Theorem 2 in [8] says that for two ordered matroids \((M_1,<_1), (M_2, <_2)\) there always is a set \(K\subseteq E\), which is referred to as a \(M_1M_2\)-kernel, such that

  • K is independent in both \(M_1\) and in \(M_2\); and

  • \(D_{M_1}(K) \cup D_{M_2}(K) = E\).

We use the above result on \(M_1\) and \(M_2\) restricted to the elements in \(S'\). Specifically we select \(T\subseteq S'\) to be the kernel such that \(D_{M_1}(T) \cup D_{M_2}(T) = S'\). Let \(S_1 = D_{M_1}(T)\) and \(S_2 = D_{M_2}(T)\). By Lemma 2, there exists a set \(T'\subseteq S_1\) independent in \(M_1\) such that \(w_1(T')\ge g(S_1)\). As noted above, the greedy algorithm that considers the element of \(S_1\) in the order \(<_i\) (decreasing weights) selects exactly the elements in T. It follows by the optimality of the greedy algorithm for matroids that T is a maximum weight independent set in \(S_1\) for \(M_1\) with weight function \(w_1\), which in turn implies \(w_1(T)\ge g(S_1)\). In the same way, we also have \(w_2(T)\ge g(S_2)\). By definition, for any \(e\in S'\), we have \(w(e)=w_1(e)+w_2(e)-g(e)\). Together, we have \(w(T)=w_1(T)+w_2(T)-g(T)\ge g(S_1)+g(S_2)-g(T)\). As elements from T are in both \(S_1\) and \(S_2\), and all other elements are in at least one of both sets, we have \(g(S_1)+g(S_2)\ge g(S')+g(T)\), and thus \(w(T)\ge g(S')\). \(\square \)

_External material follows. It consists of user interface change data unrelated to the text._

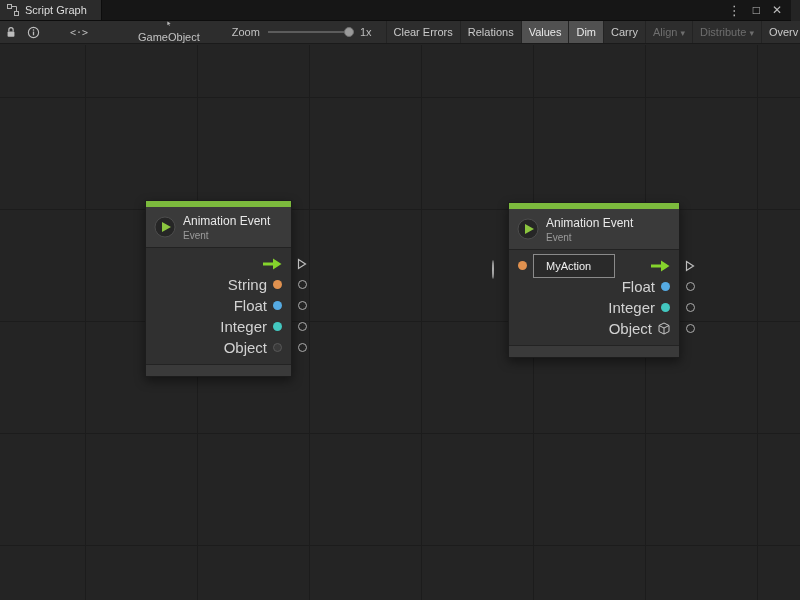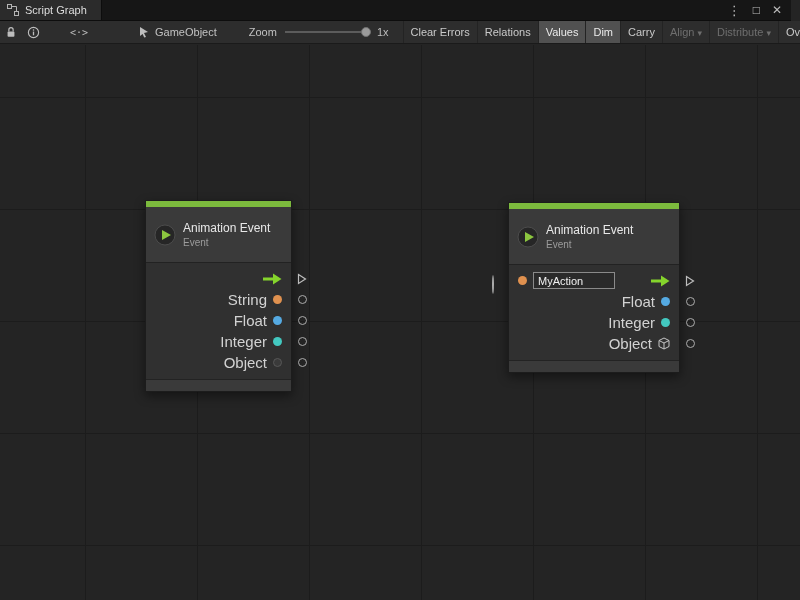"GameObject" .go-chip { flex-direction: none -> column }
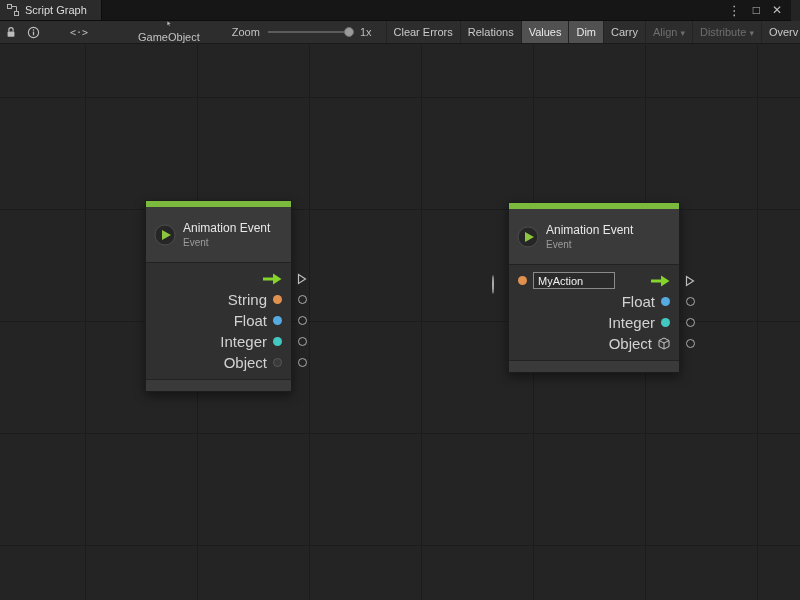"Animation Event" .node-header { height: 56px -> 41px }
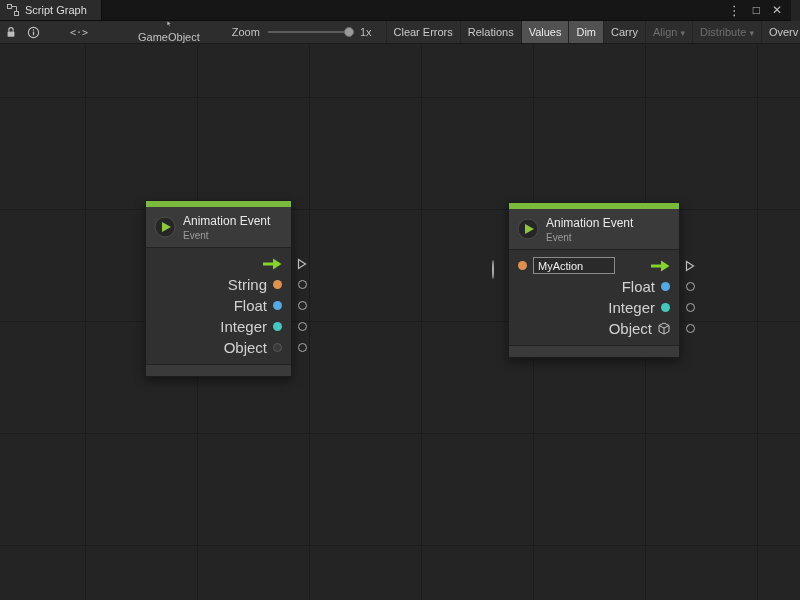"MyAction" .action-input { height: 17px -> 24px; padding: 0 4px -> 0 12px }
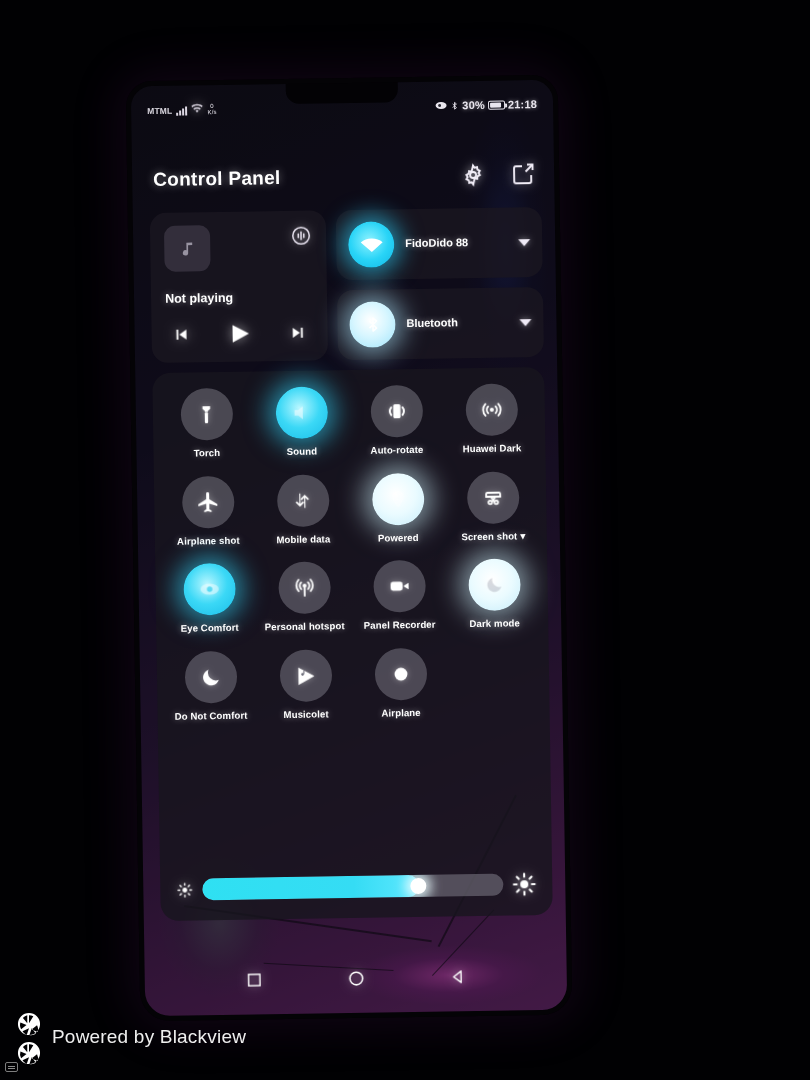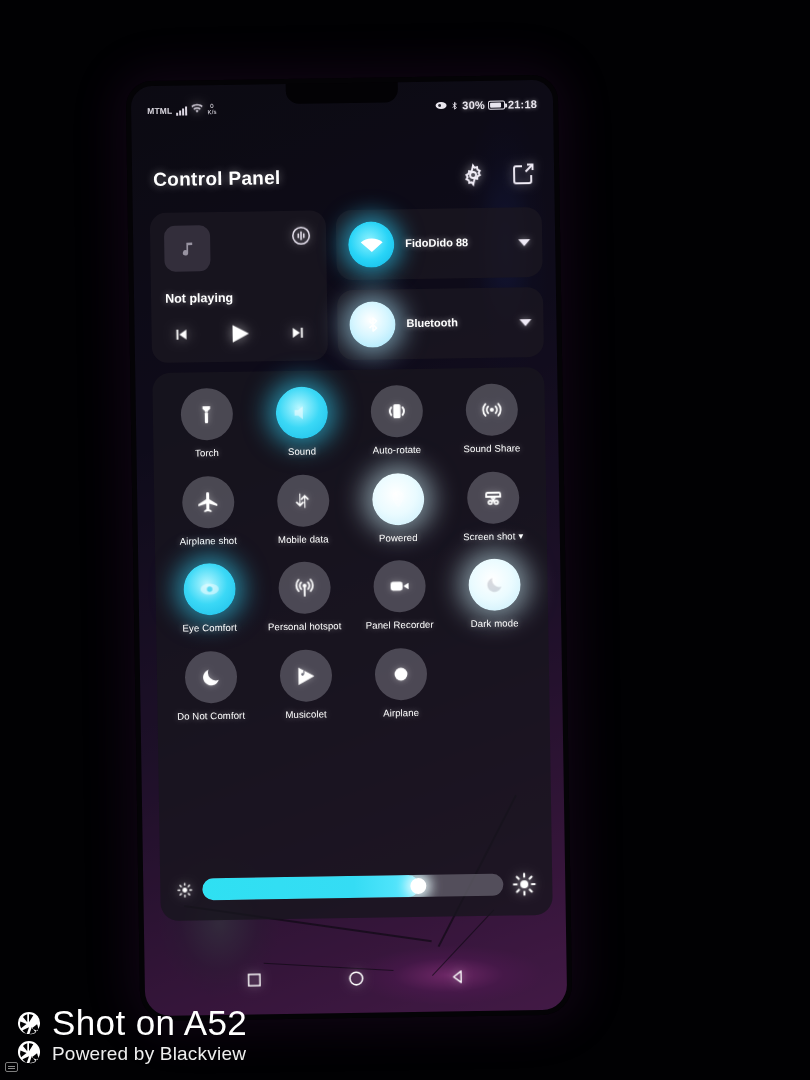"Torch" .tlabel { font-weight: normal -> bold }
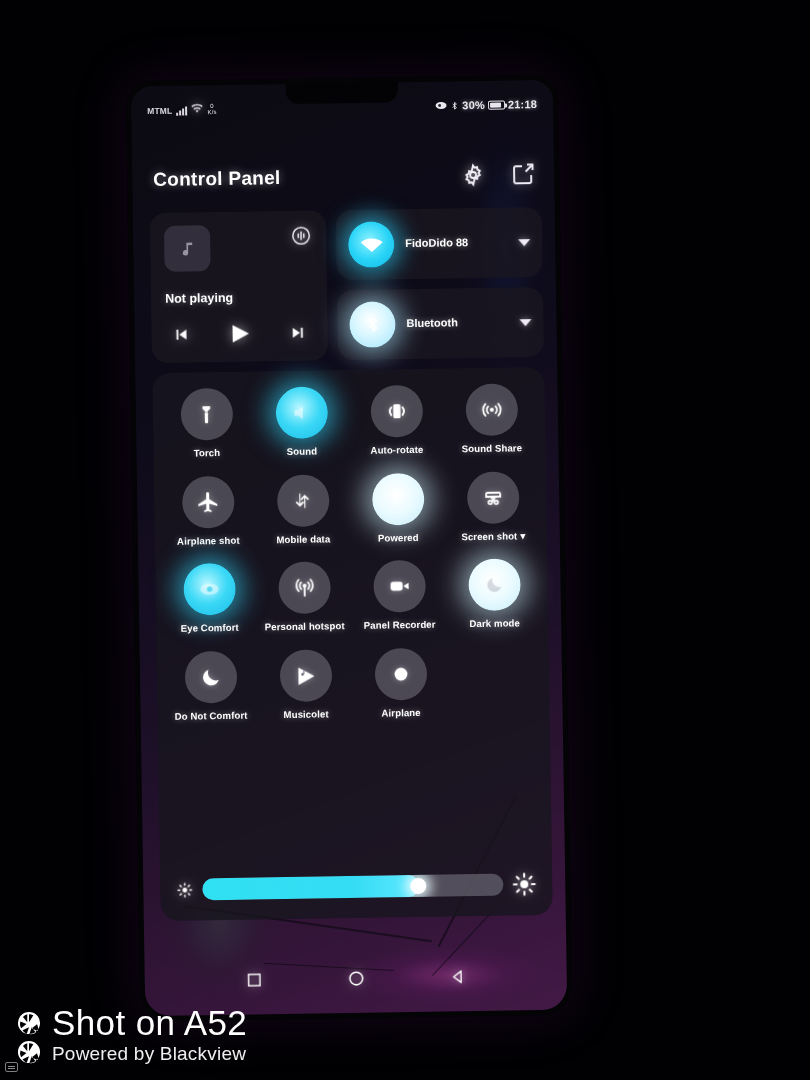"Sound Share" div.tlabel { text: Sound Share -> Huawei Dark }
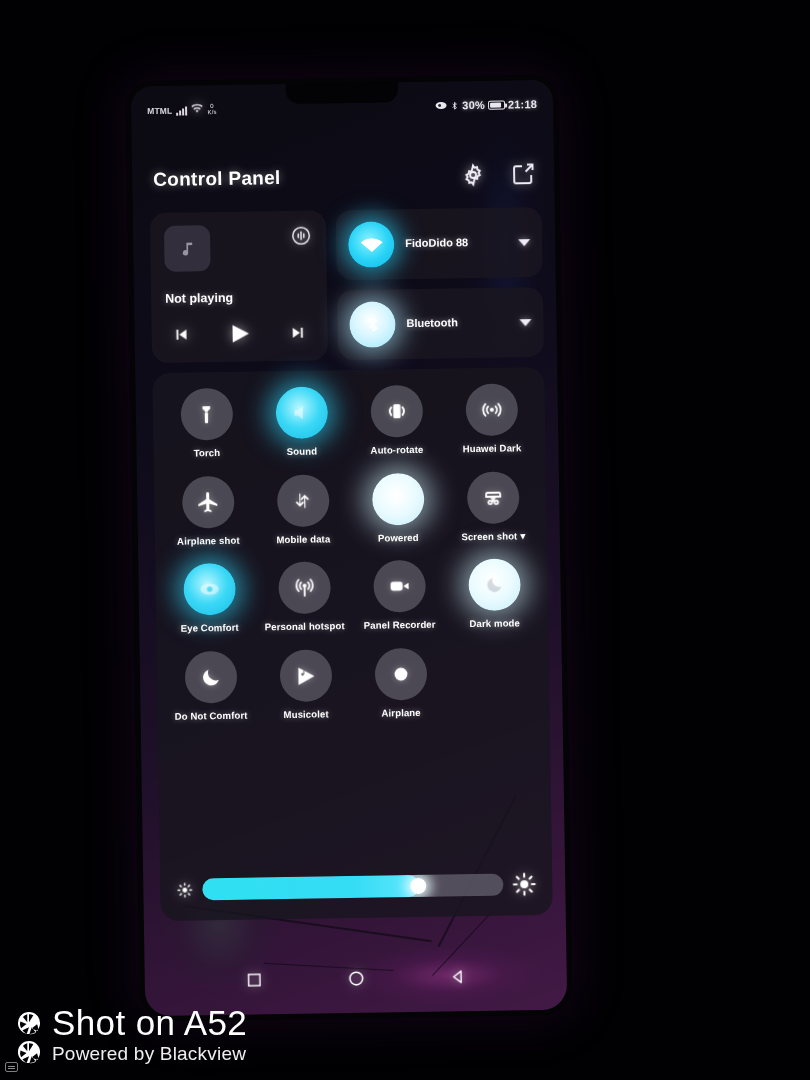"Shot on A52" div { html: <div>Shot on A52</div> -> none }
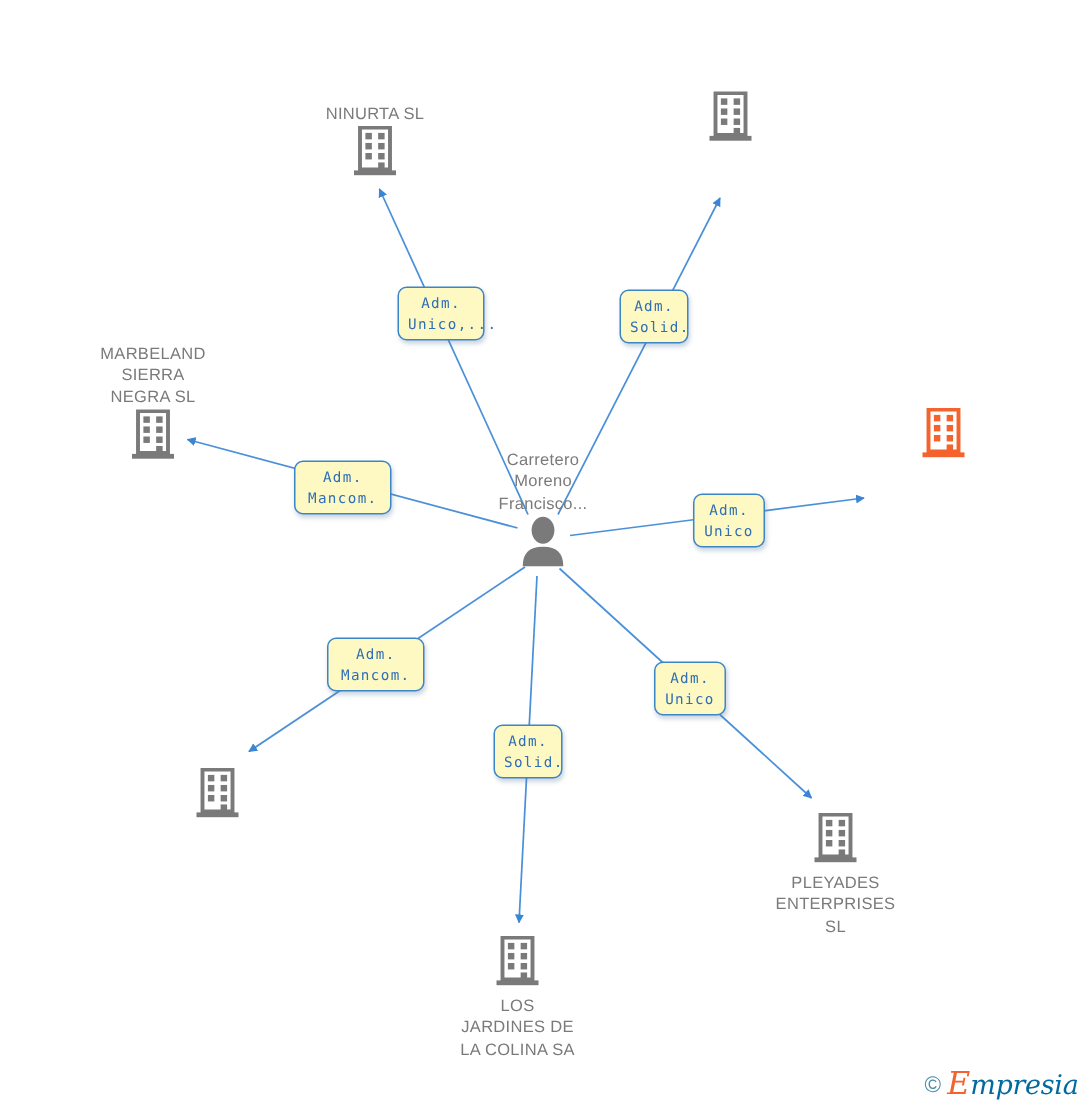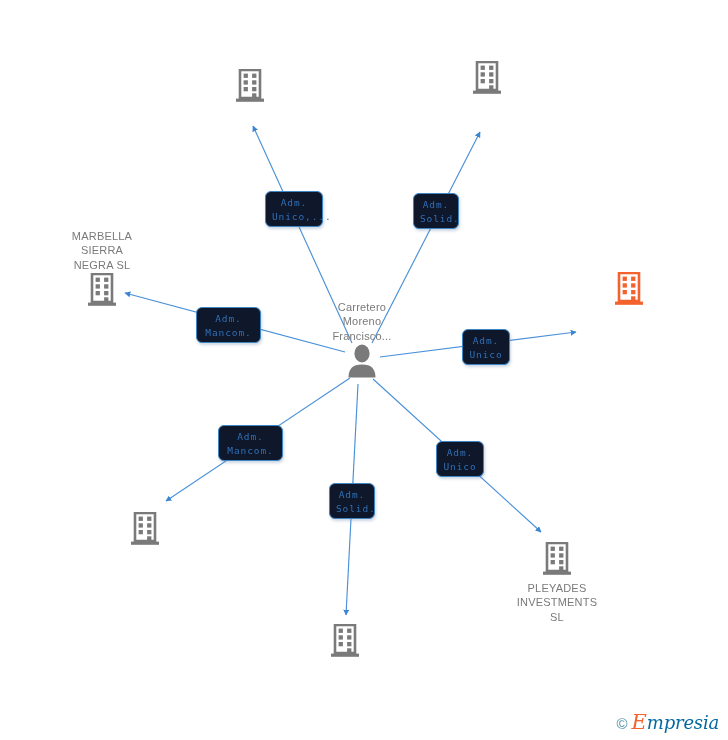"NINURTA SL" span.cap { html: none -> <span>NINURTA SL</span> }
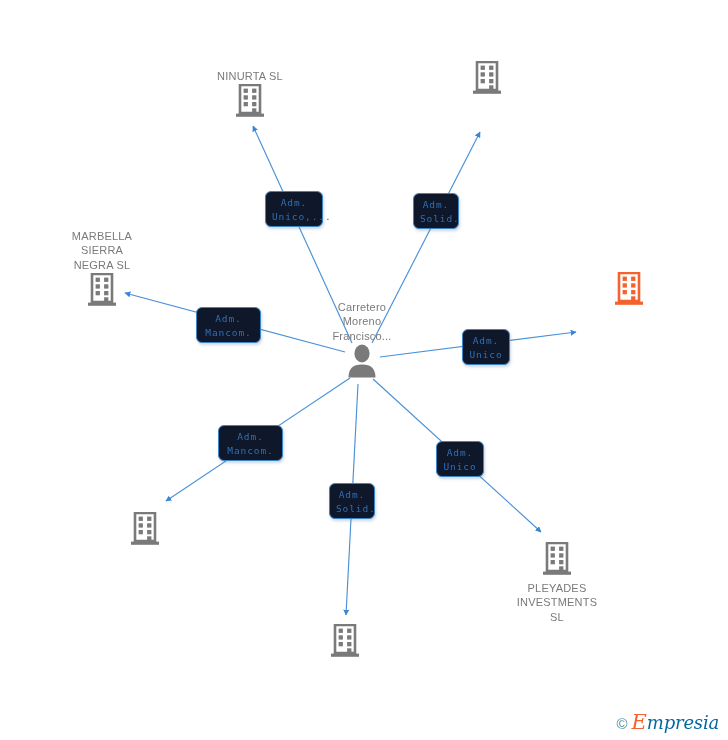"Adm." .chip { background: #0f172a -> #fef9c3 }
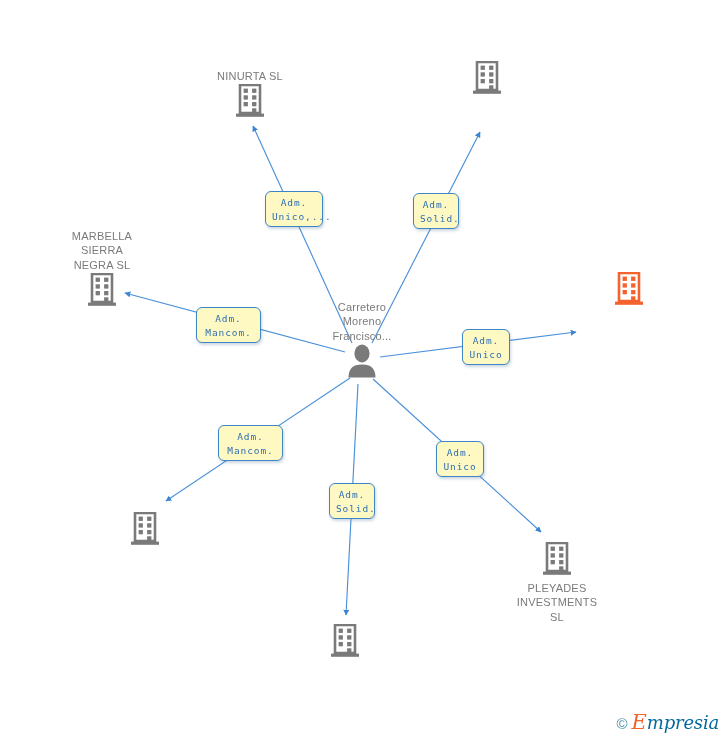"MARBELLA" span.cap { text: MARBELLA -> MARBELAND }
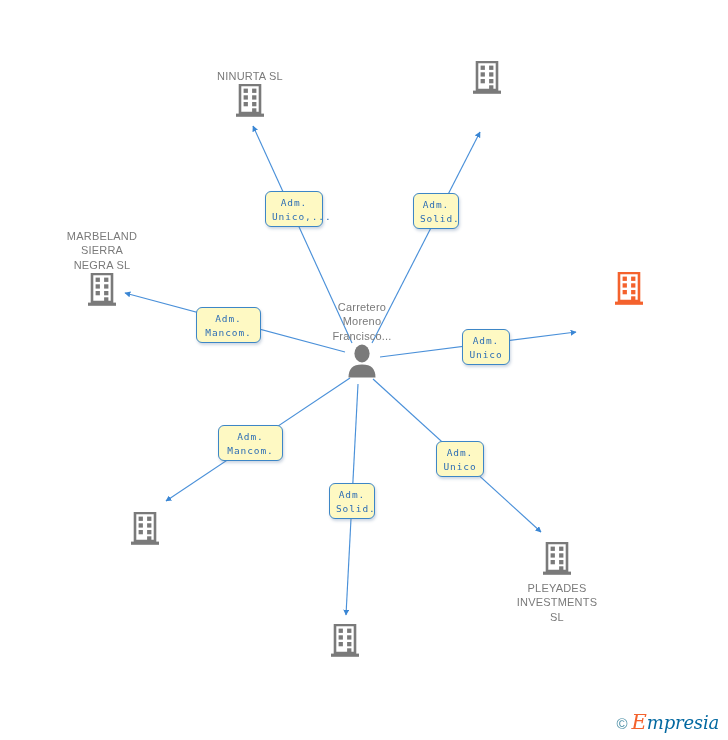"PLEYADES" span.cap { text: INVESTMENTS -> ENTERPRISES }
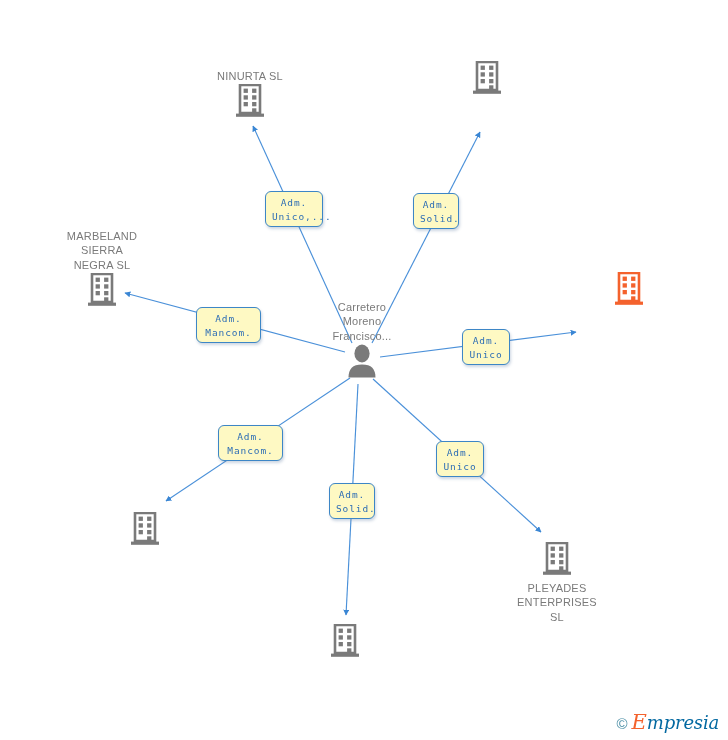"LOS" span.cap { html: none -> <span>LOS JARDINES DE LA COLINA SA</span> }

4 Making the algorithm memory efficient

We now modify Algorithm 2 to only select elements with a significant gain, parametrized by \(\alpha >1\), and delete elements if we have too many in memory, parametrized by a real number y. If \(\alpha \) is close enough to 1 and y is large enough, then Algorithm 3 is very close to Algorithm 2, and allows for a similar analysis. This method is very similar to the one used in [14] and [9], but our analysis is quite different.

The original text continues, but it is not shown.